MechAssault 2: Lone Wolf is a 2004 video game developed by Day 1 Studios and published by Microsoft Game Studios exclusively for the Xbox console. It is the sequel to 2002's MechAssault and is set in the BattleTech universe. Since the Xbox 360 is backwards-compatible with the Xbox, it can also run Lone Wolf.

Plot
After many searches, Major Natalia "Nat" Kerensky decides to base their testing operations in Dante City on the Planet Dante, using the blackmarketeers as a cover. One evening, as Foster and the MechWarrior (player) are returning to their workshop, mysterious craft enter the Dante airspace and a Stiletto BattleMech lands on the ground and starts searching for them. They successfully evade the Stiletto and make it back to the workshop, where Nat instructs the player use a new powered armor suit called the BattleArmor to stop the invaders. After this, hundreds of dropships enter Dante's atmosphere. Mysteriously, one of these dropships is shot down by the others. After fighting to the crash site, a strange new MechWarrior by the name of Alera emerges, a space pirate with a jumpship named the "Jezebel". Later, the MechWarrior escapes an enemy port, and steals an enemy tank from 3 soldiers in an attempt to infiltrate the enemy.
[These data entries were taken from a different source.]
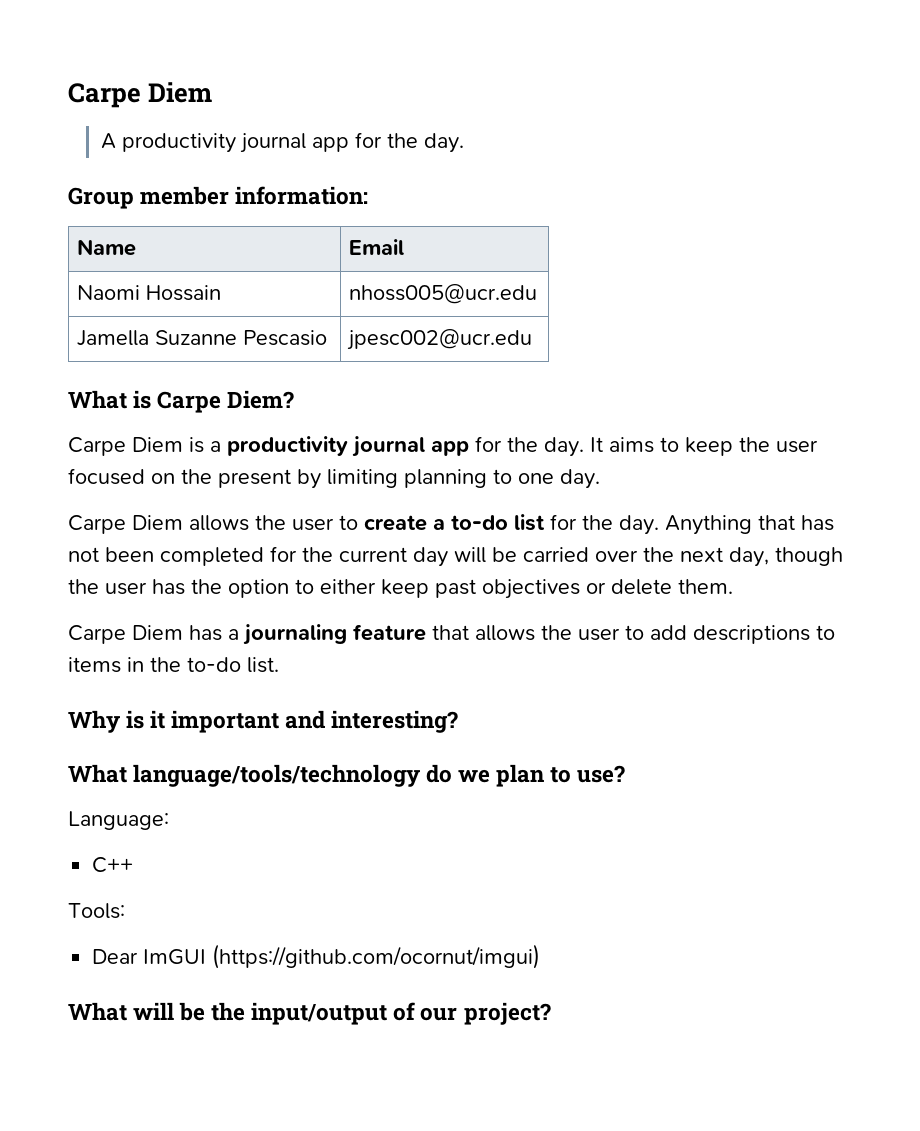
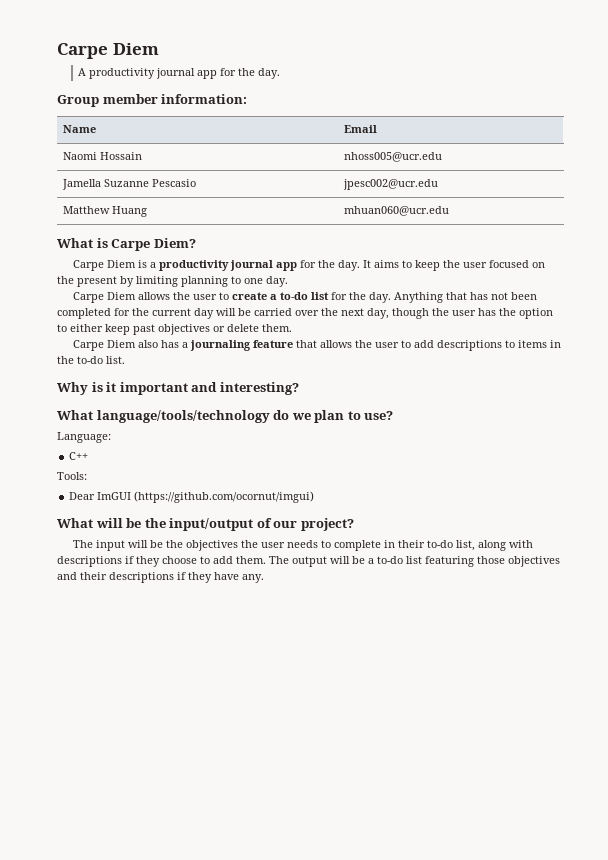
(533, 339) none -> [63,206,148,217] [344,206,450,216] // Matthew Huang | mhuan060@ucr.edu
(183, 632) none -> [138,340,159,348] also
(551, 1013) none -> [73,540,534,551] [57,556,560,567] [57,572,264,583] // The input will be the objectives the user needs to complete in their to-do list, along with descriptions if they choose to add them. The output will be a to-do list featuring those objectives and their descriptions if they have any.

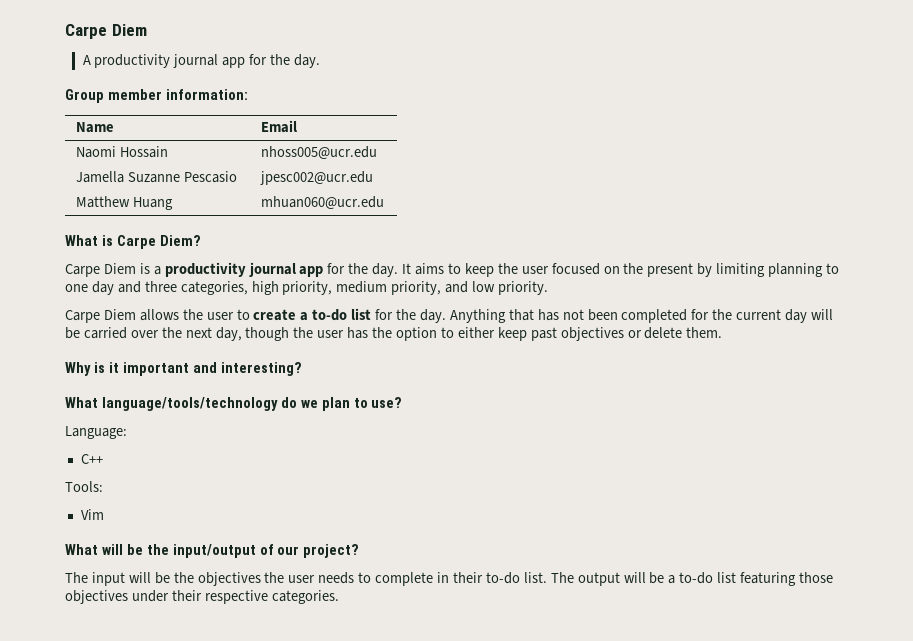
[266,276,288,287] day. -> [91,281,549,295] day and three categories, high priority, medium priority, and low priority.
[73,340,562,351] [57,356,125,364] // Carpe Diem also has a journaling feature that allows the user to add descriptions to items in the to-do list. -> (723, 332) none
[69,491,315,503] Dear ImGUI (https://github.com/ocornut/imgui) -> [80,509,104,520] Vim
[456,540,534,551] [57,556,266,567] list, along with descriptions if they choose to add them. -> [523,572,547,583] list.
[57,572,264,583] and their descriptions if they have any. -> [131,590,339,604] under their respective categories.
An allied APC then comes out and follows the MechWarrior on his way. The tank must go through two scans to advance the level, but the "Passenger Scan" warns the enemies that it is a trick, and the MechWarrior and his allies must escape the port with a tank.

After several confrontations with the enemy, it is discovered that the aggressors seek to access the Lostech blueprints and prototypes stored in the data cores to create an unstoppable army of mechanised soldiers to obtain dominance over the Inner Sphere, starting with mass-producing the Ragnarok Prototype model that discovered in the first game.  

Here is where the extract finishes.